Белый шаман | страница 52
– Нет, ты уж штаны не снимай, а то мне будет противно чай пить. Кэргына, дай гостю чашку и оставь нас вдвоём. Это хорошо, что он пришёл, очень хорошо. Я не смог бы перекочевать в Долину предков, если бы ещё раз не поспорил с ним.
– Ты собрался к верхним людям? – без особого удивления спросил Ятчоль, зная, что Пойгин уже не однажды объявлял о предстоящей великой перекочёвке.
– Да. Собрался. Слышу, как Линьлинь зовёт меня. Умер волк. А ты, конечно, знаешь, сколько моей души переселилось в него…
– Знаю. Порой мне казалось, что ты скоро научишь его по-человечески разговаривать. Даже снилось, как он со мной по-человечески говорил…
Кэргына поставила перед гостем, сидевшим на полу, чайный столик на коротких ножках, принесла чашку с блюдцем и вышла с видом глубокого отчуждения и даже вражды: Ятчоля она ненавидела. Пойгин встал, снял с кровати медвежью шкуру, постелил на полу, сёл на неё напротив гостя. Да, это очень хорошо, что Ятчоль пришёл. Он, Пойгин, заставит его ответить на самые главные вопросы. Спорить о пустяках нет ни желания, ни времени.
Ятчоль снял с себя рубаху, принялся усердно и словно бы даже с вызовом чесать оголённые плечи, живот.

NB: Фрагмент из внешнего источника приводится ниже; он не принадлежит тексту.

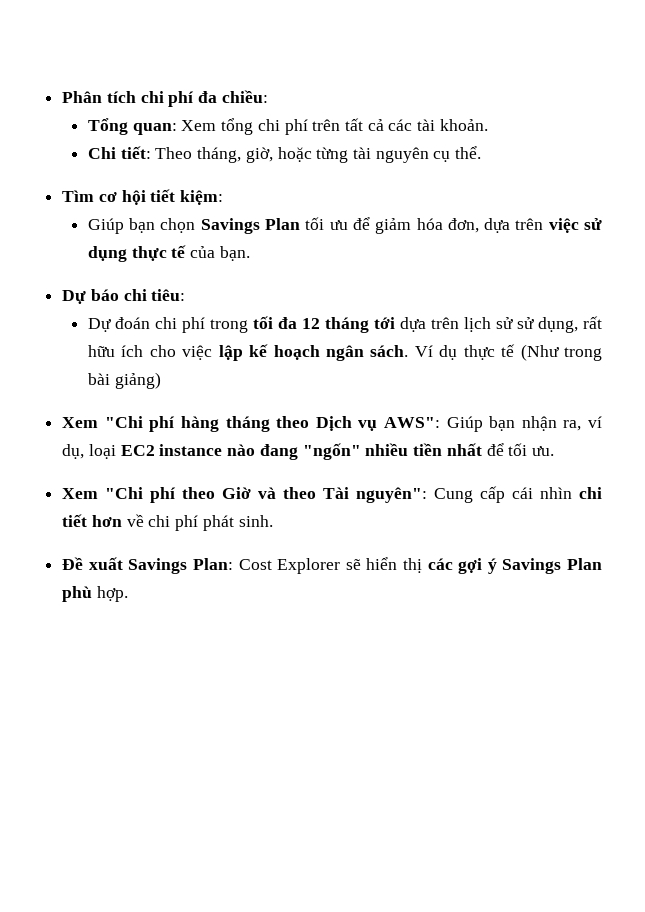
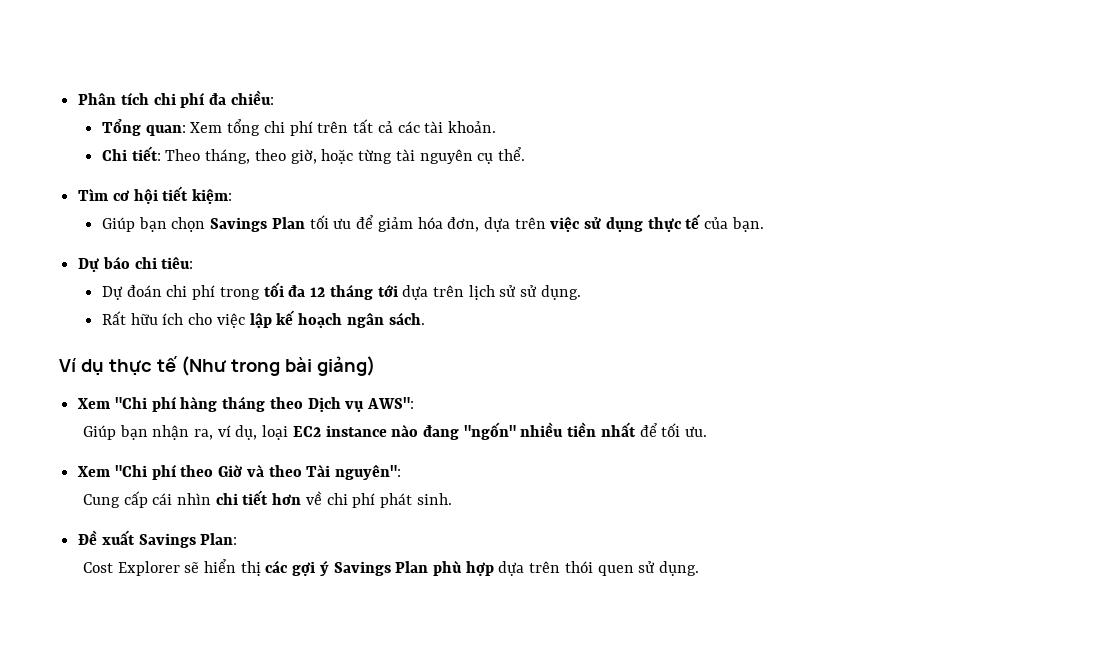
- Chi tiết: Theo tháng, giờ, hoặc từng tài nguyên cụ thể.
+ Chi tiết: Theo tháng, theo giờ, hoặc từng tài nguyên cụ thể.
- Dự đoán chi phí trong tối đa 12 tháng tới dựa trên lịch sử sử dụng, rất hữu ích cho việc lập kế hoạch ngân sách. Ví dụ thực tế (Như trong bài giảng)
+ Dự đoán chi phí trong tối đa 12 tháng tới dựa trên lịch sử sử dụng.
+ Rất hữu ích cho việc lập kế hoạch ngân sách.
+ Ví dụ thực tế (Như trong bài giảng)
- Xem "Chi phí hàng tháng theo Dịch vụ AWS": Giúp bạn nhận ra, ví dụ, loại EC2 instance nào đang "ngốn" nhiều tiền nhất để tối ưu.
+ Xem "Chi phí hàng tháng theo Dịch vụ AWS":
+ Giúp bạn nhận ra, ví dụ, loại EC2 instance nào đang "ngốn" nhiều tiền nhất để tối ưu.
- Xem "Chi phí theo Giờ và theo Tài nguyên": Cung cấp cái nhìn chi tiết hơn về chi phí phát sinh.
+ Xem "Chi phí theo Giờ và theo Tài nguyên":
+ Cung cấp cái nhìn chi tiết hơn về chi phí phát sinh.
- Đề xuất Savings Plan: Cost Explorer sẽ hiển thị các gợi ý Savings Plan phù hợp.
+ Đề xuất Savings Plan:
+ Cost Explorer sẽ hiển thị các gợi ý Savings Plan phù hợp dựa trên thói quen sử dụng.

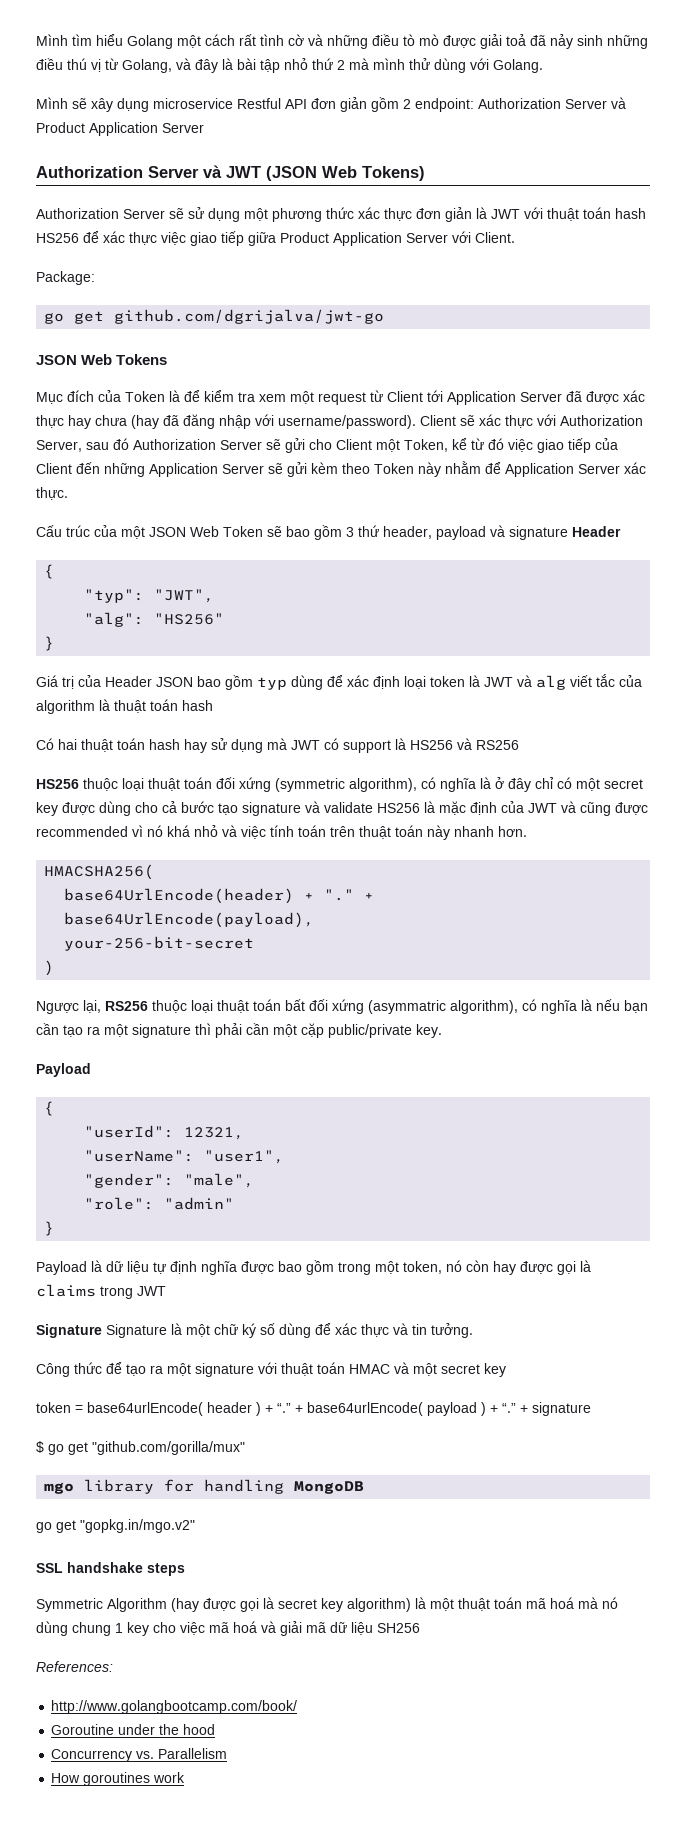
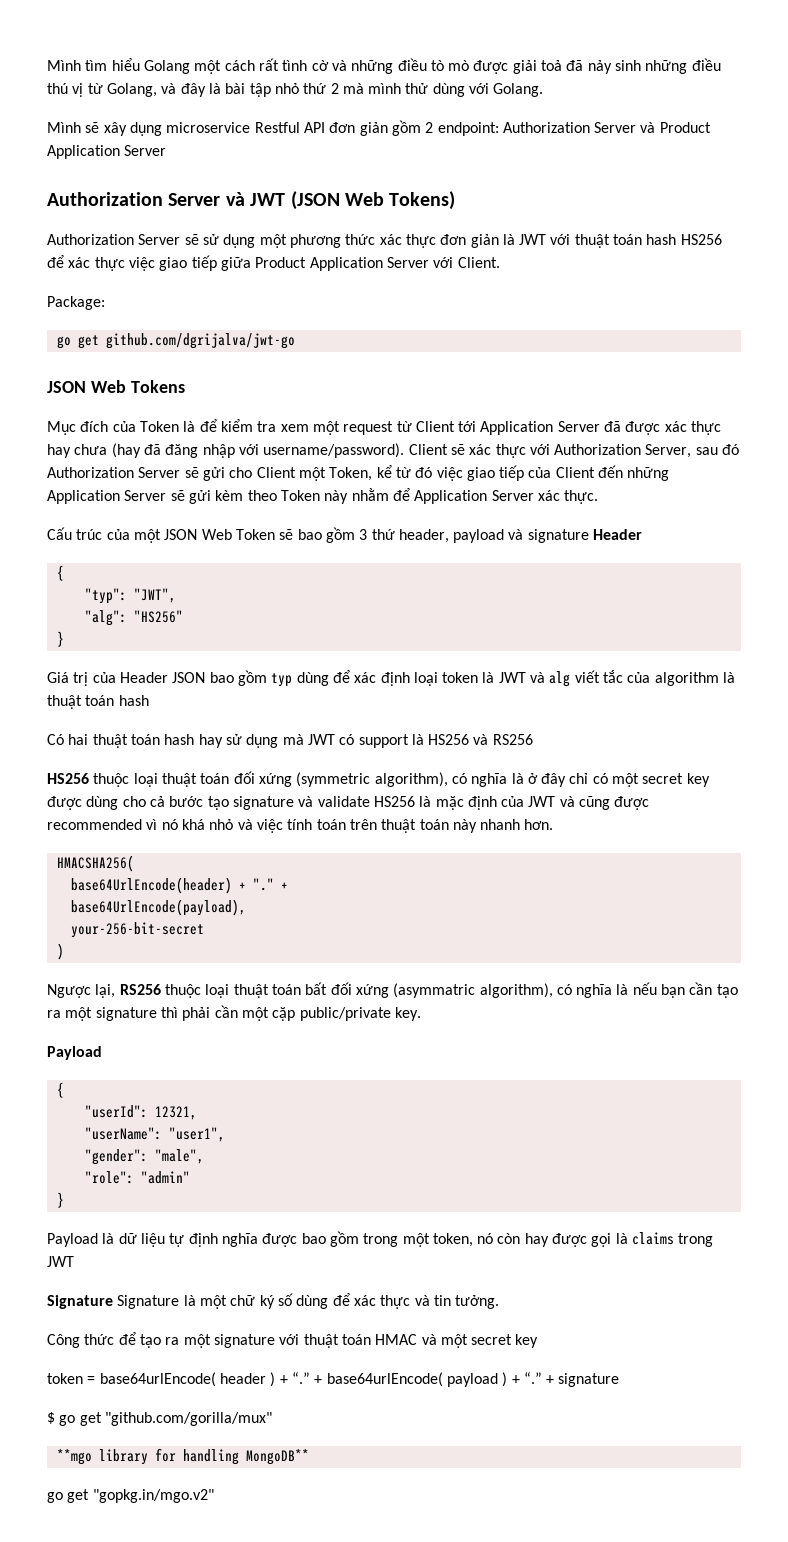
- mgo library for handling MongoDB
+ **mgo library for handling MongoDB**
- SSL handshake steps
- Symmetric Algorithm (hay được gọi là secret key algorithm) là một thuật toán mã hoá mà nó dùng chung 1 key cho việc mã hoá và giải mã dữ liệu SH256
- References:
- http://www.golangbootcamp.com/book/
- Goroutine under the hood
- Concurrency vs. Parallelism
- How goroutines work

«Будет опять говорить, что хочет вернуться к прежней чукотской жизни, когда не было ни бани, ни матерчатых одежд, ни электрического света», – подумал Пойгин. Совсем недавно Ятчоль уже говорил об этом Пойгину, стараясь навязать спор о том, что же такое настоящий чукча. Странный человек, сам ещё смолоду старался быть похожим на пришельцев, приплывавших на шхунах из-за пролива. Ноги широко расставлял, как это делал его американский частый гость, губу нижнюю оттопыривал, сплёвывал сквозь зубы. Даже слух пустил, что истинным родителем у него, пожалуй, был кто-нибудь из американцев. Похвалялся своей выдумкой и нисколько не беспокоился, что это оскорбляет его мать и отца. Потом и под русских подлаживался настолько нелепо, что тем самым смешил и здорово их удивлял. Однажды заставил жену пошить ему «русские» штаны с крыльями по бокам, «галипэ» называются. И Мэмэль сотворила ему «галипэ» из оленьих шкур, такие крылья выкроила, что Ятчоль стал похож не то на птицу, не то на летучую мышь. Весь посёлок потешался над ним, кое-кто норовил подёргать крылья его меховые «галипэ» или залезть ему в карман. Ятчоль отбивался от насмешников, стращал, что упрячет в крылья «галипэ» капканы, пусть после этого кто-нибудь попробует залезть в его карман – без руки останется. Ятчолю отвечали, что он сам, пожалуй, может остаться без того единственного признака, по которому его пока различают как мужчину, и тогда ему придётся сменить «галипэ» на женский керкер.